Considering the facts in a light most favorable to Ms. Eshelman, the Court finds that although Agere has made a laudable effort and has raised difficult issues in the context of this record, the record does contain sufficient evidence from which a reasonable jury could infer that Ms. Eshelman had a record of disability with Agere. Dawley, which the Court notes is not a precedential opinion, is not dispositive here. The facts underlying Dawley differ from this case, in that the present record includes substantially more information with respect to Ms. Eshelman's condition than did the record as described inDawley. In Dawley, the record contained only two items — a note that the plaintiff left work to have an operation, and a doctor's note that the plaintiff was able to return to work. In contrast, the record in this case includes several documents titled "Disability Information Notes" and "Healthcare Provider's Report" on which Ms. Eshelman's cancer and subsequent treatment are noted in detail. See Eshelman Appendix at Exhibit F, Agere/Eshelman 0381-88; 0450-0453. Some of these documents include the Agere logo. It appears that the record in this case contains more than two short references in the employer's files about Ms. Eshelman's battle with cancer. Thus, a jury could reasonably infer that Ms. Eshelman had a history of disability with Agere.

"Regarded As" Disabled

The Court next considers whether the record also includes facts from which a jury could find that Agere regarded Ms. Eshelman as being disabled. Under the ADA, a person is regarded as being disabled if he or she: (a) has a physical impairment that does not substantially limit major life activities but is treated as having a limiting disability; (b) is substantially limited by a physical or mental impairment only because of the attitudes of others toward the impairment; or (c) does not have a substantially limiting impairment but is treated as though he or she does. 29 CFR § 1630.2(l). The "regarded as" provision was enacted as part of the ADA to prevent employers from basing decisions about employees on societal myths and fears about disabilities and diseases. Deane v. Pocono Medical Center, 142 F.3d 138, 143 n. 5 (3d Cir. 1998).

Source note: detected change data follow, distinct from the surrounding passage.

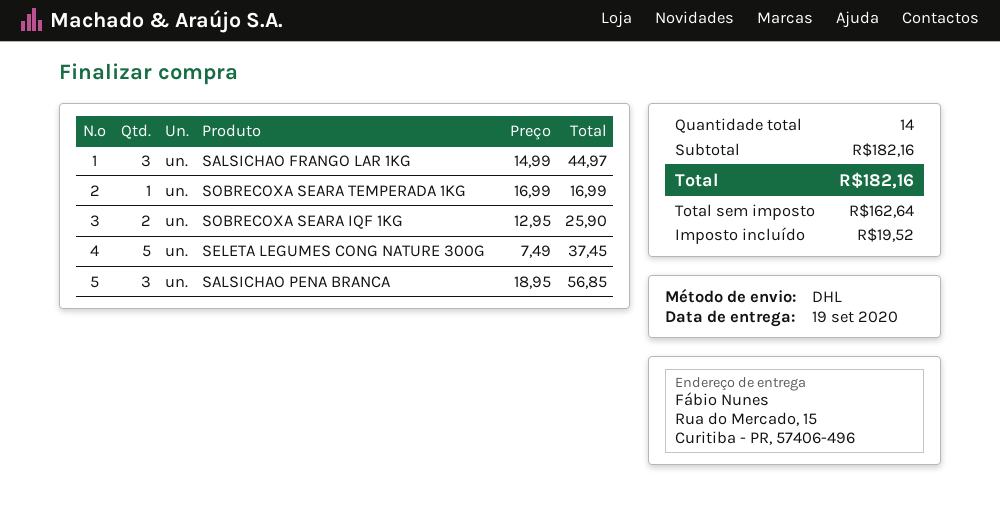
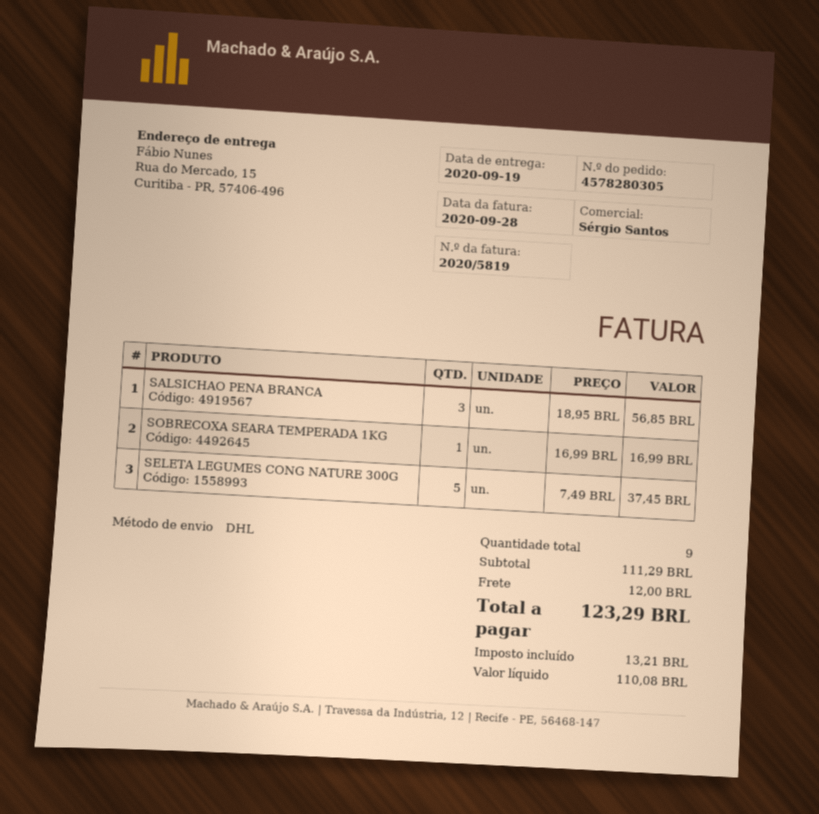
SALSICHAO FRANGO LAR 1KG: 3 x 14.99 = 44.97 -> none
SOBRECOXA SEARA IQF 1KG: 2 x 12.95 = 25.90 -> none
total quantity: 14 -> 9
subtotal: 182.16 -> 111.29
shipping: none -> 12.00
net: 162.64 -> 110.08
tax: 19.52 -> 13.21
total: 182.16 -> 123.29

If an employer can be seen to have incorrectly perceived that an employee cannot perform a wide range of jobs, an affected employee might have a valid "regarded as" claim. Taylor v. Pathmark Stores, Inc., 177 F.3d 180, 188 (3d Cir. 1999). The United States Court of Appeals for the Third Circuit has stated, however, that an employer's awareness of an employee's impairment, absent other evidence, is insufficient to establish that the employer regarded the employee as disabled. Kelly v. Drexel University, 94 F.3d 102, 109 (3d Cir. 1996). Therefore, something more is necessary.

Agere argues that while the record might reflect that it regarded Ms. Eshelman as being impaired with respect to her inability to commute to work due to her unwillingness or inability to drive, it did not regard Ms. Eshelman as having a qualified disability. In its submissions and at oral argument, Agere cited several cases in which courts have found that driving or commuting to work does not constitute a major life activity under the ADA and, therefore, the inability to drive to work is not a qualified disability.

In return, Ms. Eshelman argues that it was her cognitive impairment, and not her inability to commute to work, that prompted Agere's concern in allowing Ms. Eshelman to retain her job. As Ms. Eshelman's counsel explained at oral argument, Ms. Eshelman asserts that the dysfunction she experiences is not just about driving, it is about being placed in new situations. This alleged dysfunction requires Ms. Eshelman to either not place herself in a new situation or to write things down that are new to her until she becomes familiar with them. Ms. Eshelman further asserts that she neither refused nor was unable to drive to the new facility, but rather simply expressed concern to her supervisor at Agere about having assistance if she was asked to do so. Thus, Ms. Eshelman asserts that Agere terminated her based on it regarding her as having a cancer-related cognitive dysfunction that precluded her from the major life activities of working and thinking.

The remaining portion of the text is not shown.